YOUR ASSIGNMENT:
All lines from the one containing "discount: 25% = 7341.37 -> 25% = 8617.92" to the end of the data below are to be returned exactly, both ends included, with nothing added.

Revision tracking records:
+++

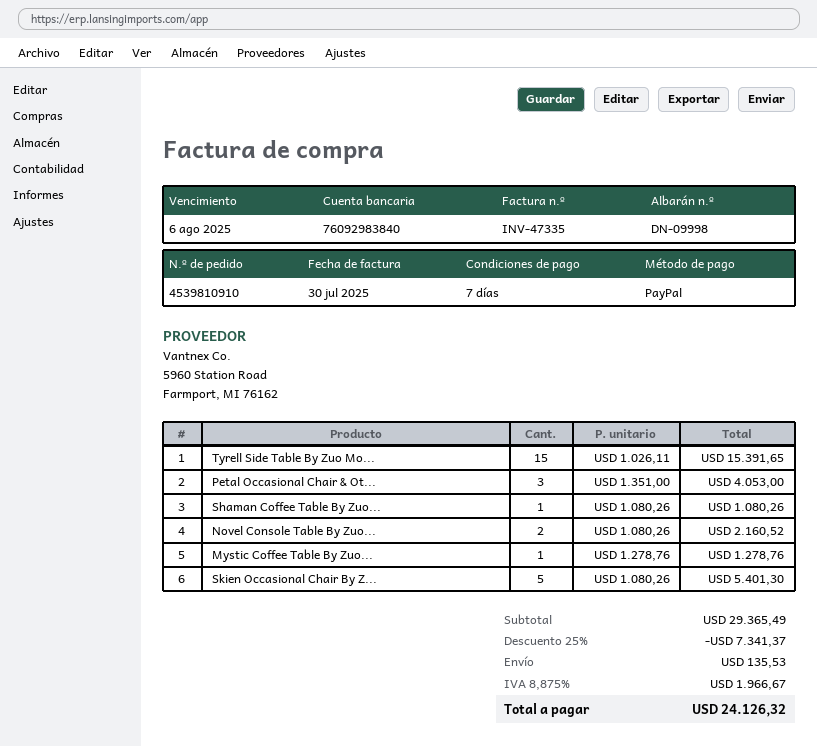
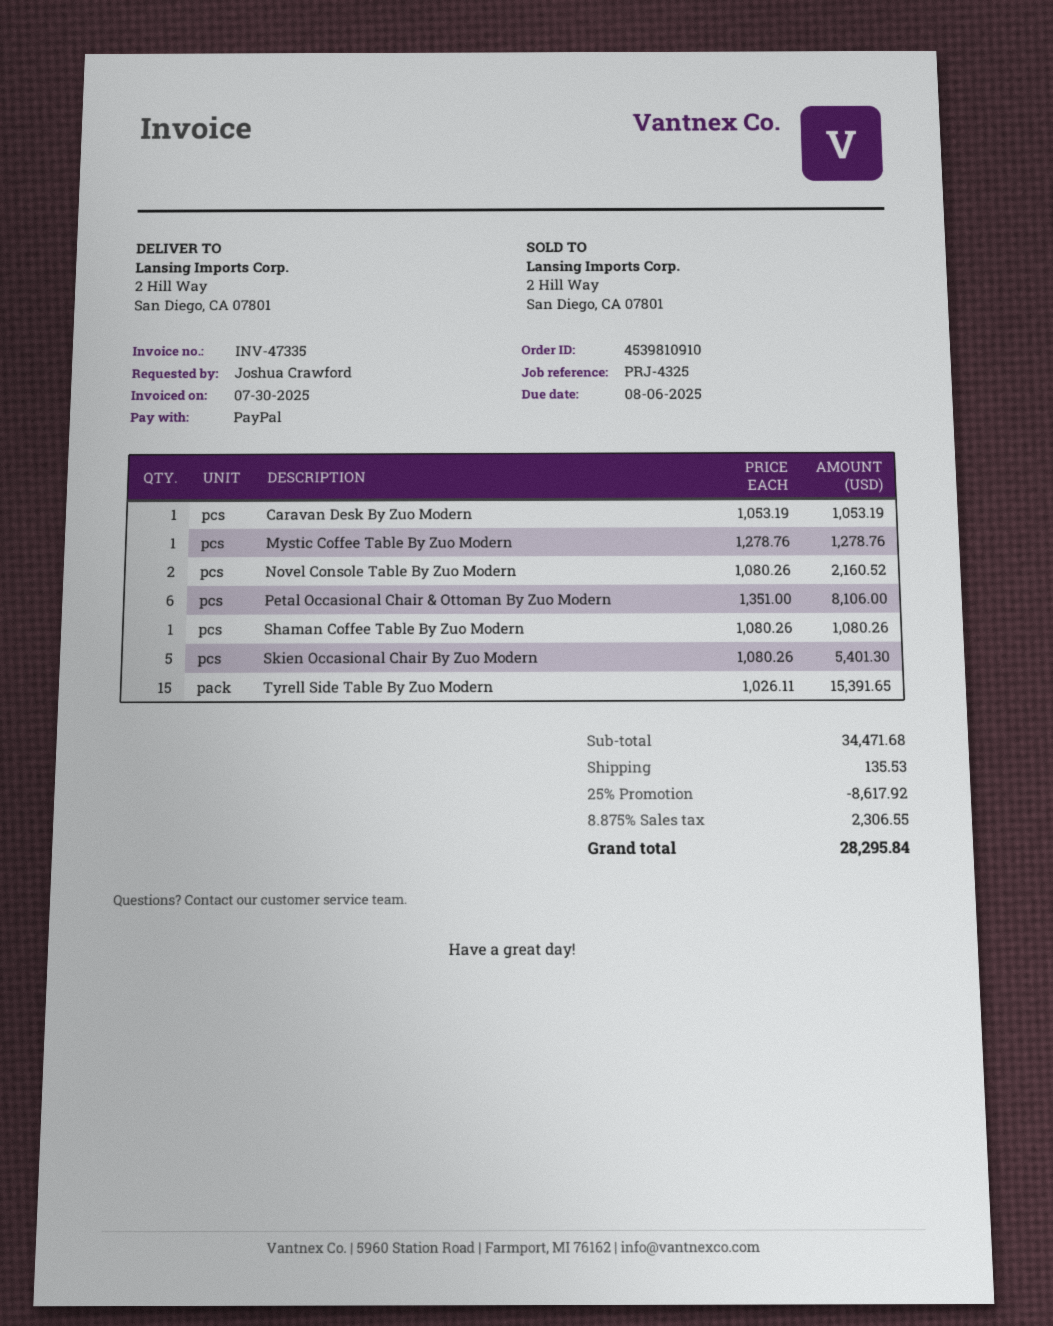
Petal Occasional Chair & Ot...: 3 x 1351.00 = 4053.00 -> 6 x 1351.00 = 8106.00
Caravan Desk By Zuo Modern: none -> 1 x 1053.19 = 1053.19
subtotal: 29365.49 -> 34471.68
discount: 25% = 7341.37 -> 25% = 8617.92
tax: 8.875% = 1966.67 -> 8.875% = 2306.55
total: 24126.32 -> 28295.84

+++

ANSWER TO THIS EXERCISE:
discount: 25% = 7341.37 -> 25% = 8617.92
tax: 8.875% = 1966.67 -> 8.875% = 2306.55
total: 24126.32 -> 28295.84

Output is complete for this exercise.